The trail on this section is well marked with a combination of metal triangles and more modern yellow & white plastic bollards bolted to the granite. Zigzagging up the granite and into the scrub made for a fun hike and I was enjoying the relative ease at which the trail was ascending. With an eye to the west, I watched the setting sun and hoped that the dim orange hue in the distance would come alive as the sun reached the horizon. As I was checking out the sun and taking plenty of photos, a chattering of black cockatoos (had to Google that one) flew overhead and gave their familiar screech. With the Jarrah forest and cockatoos, I could have been back home in the Darling Range. The gentle granite slopes soon ended and you pop out of a section of scrub and stare up at a steep section of granite marked with the plastic bollards. I had no option but to continue my frantic pace up the trail and it would go a long way to burning off what was a very sumptuous Christmas Day feast. With it being summer I didn't expect the mosses and plants to be that green on these exposed slopes but the effect the warmer weather has had on them was amazing.


It was an almost alien landscape with plenty of orange grass and lichen just surviving up here like it has for millions of years. It was also here that I spotted a silver marker that was well out of place. A familiar Bibbulmun Track wagyl looked very lost given the track is located about 30-40km to the south. Perhaps they had spares lying around when they marked this trail. Everything I had read about the summit had it pegged at around 400m ASL (My GPS clocked it at 454m) but every time I got a clear look at where the summit might be, another taller section appeared out of nowhere. Finally though I reached a point where I could clearly see the summit clearly and marched on to get a good spot to watch the storm roll in. The clouds to the south were not looking any friendlier and I had all but given up hope for a spectacular sunset. There was still an orange glow in the west but far too much grey for a miraculous turnaround with the weather. Instead I had a bit of fun exploring the relatively flat summit and the various granite outcrops that connect up the overgrown paths.
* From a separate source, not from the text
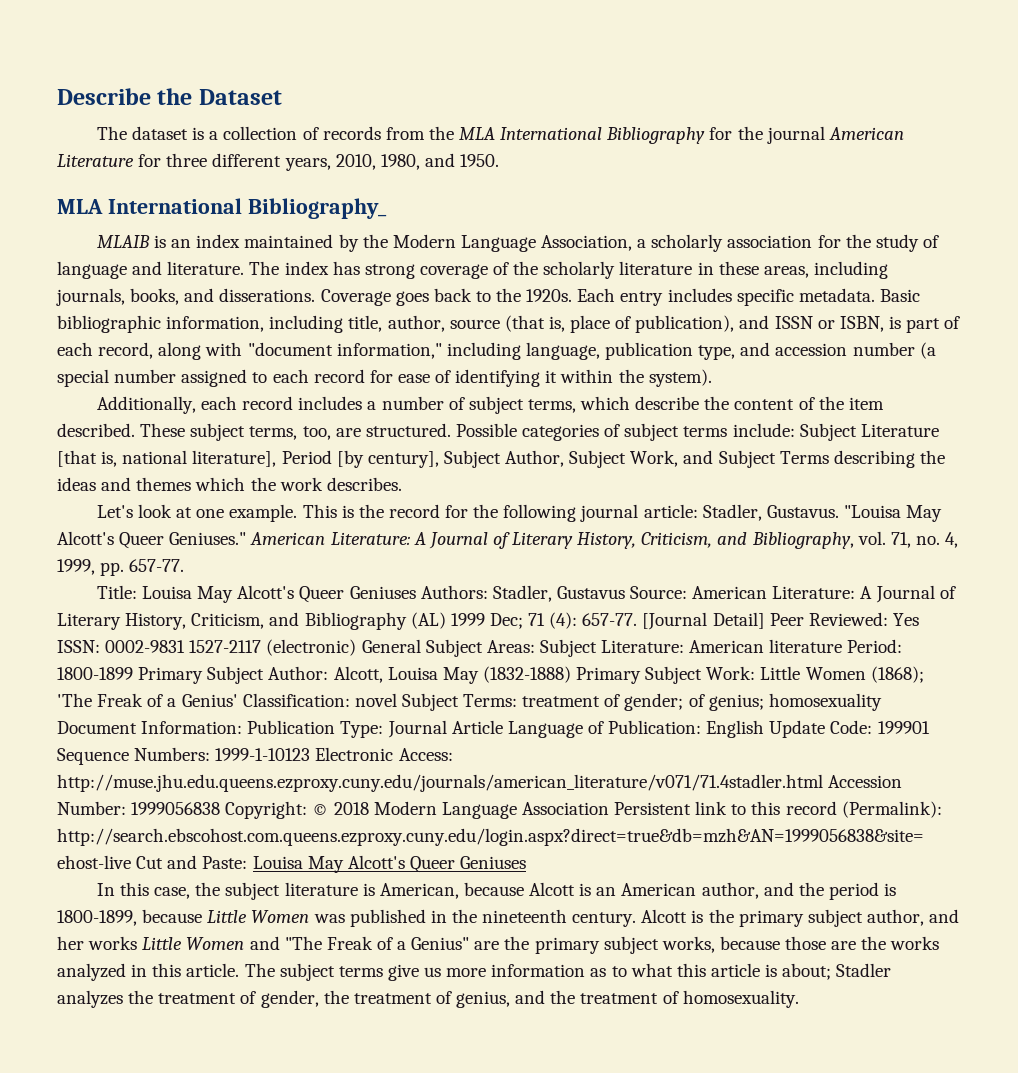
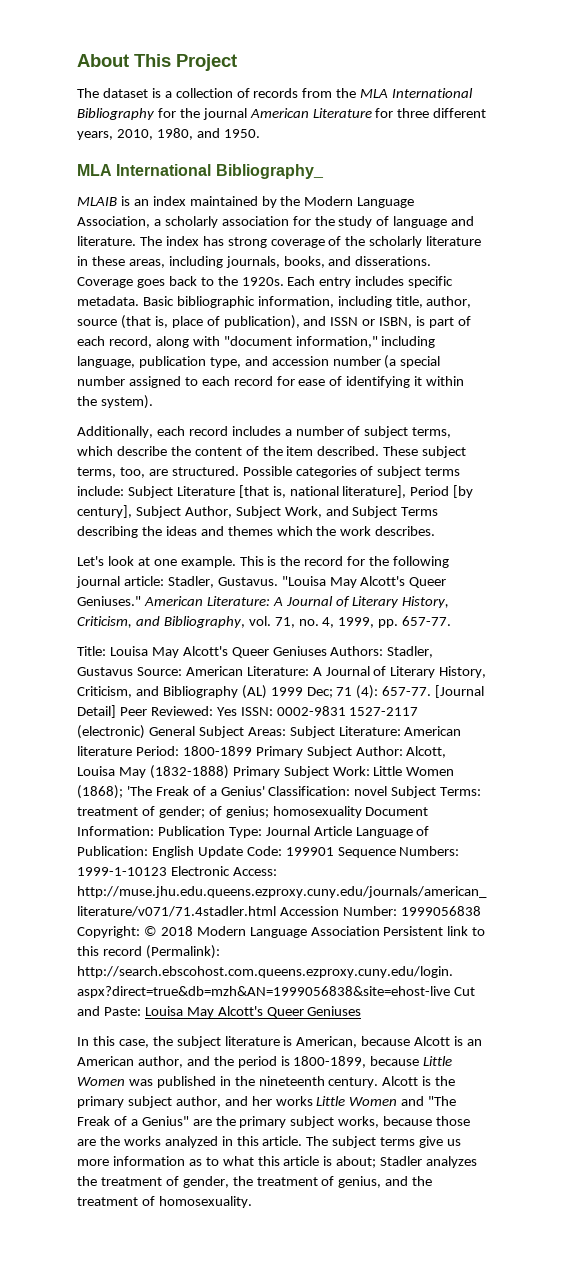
[57,88,282,105] Describe the Dataset -> [77,54,237,71] About This Project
Given I was probably going to finish the hike in the dark and the drive back would be even darker, I decided to stay up here and watch the storm clouds develop.


That was a good decision as the mainly light grey clouds started to turn a darker colour and some amazing patterns developed. As I sat on one of the boulders providing some amazing views, the scent of rain filled the air and then I felt the first few drops hit me. I searched my bag and realised I hadn't packed my rain jacket but thankfully had left my pack cover in there so quickly stashed everything away and sealed up my bag. The sky was angry that night my friends as I descended down the mountain, staring deep into the raging winds and soaking up the wrath of a summer storm rolling in off the Southern Ocean. Climbing up the granite slopes earlier I had thought to myself how slippery it must be when wet and I was about to find out. Luckily there was more wind than rain and there was plenty of grip as I tumbled down the granite. With fading light and a desire to get back to the car before the heavens opened up I turned the Jarrah forest into a trail run and was soon back at the car with just enough light to find my keys and change out of my hiking gear for the drive home.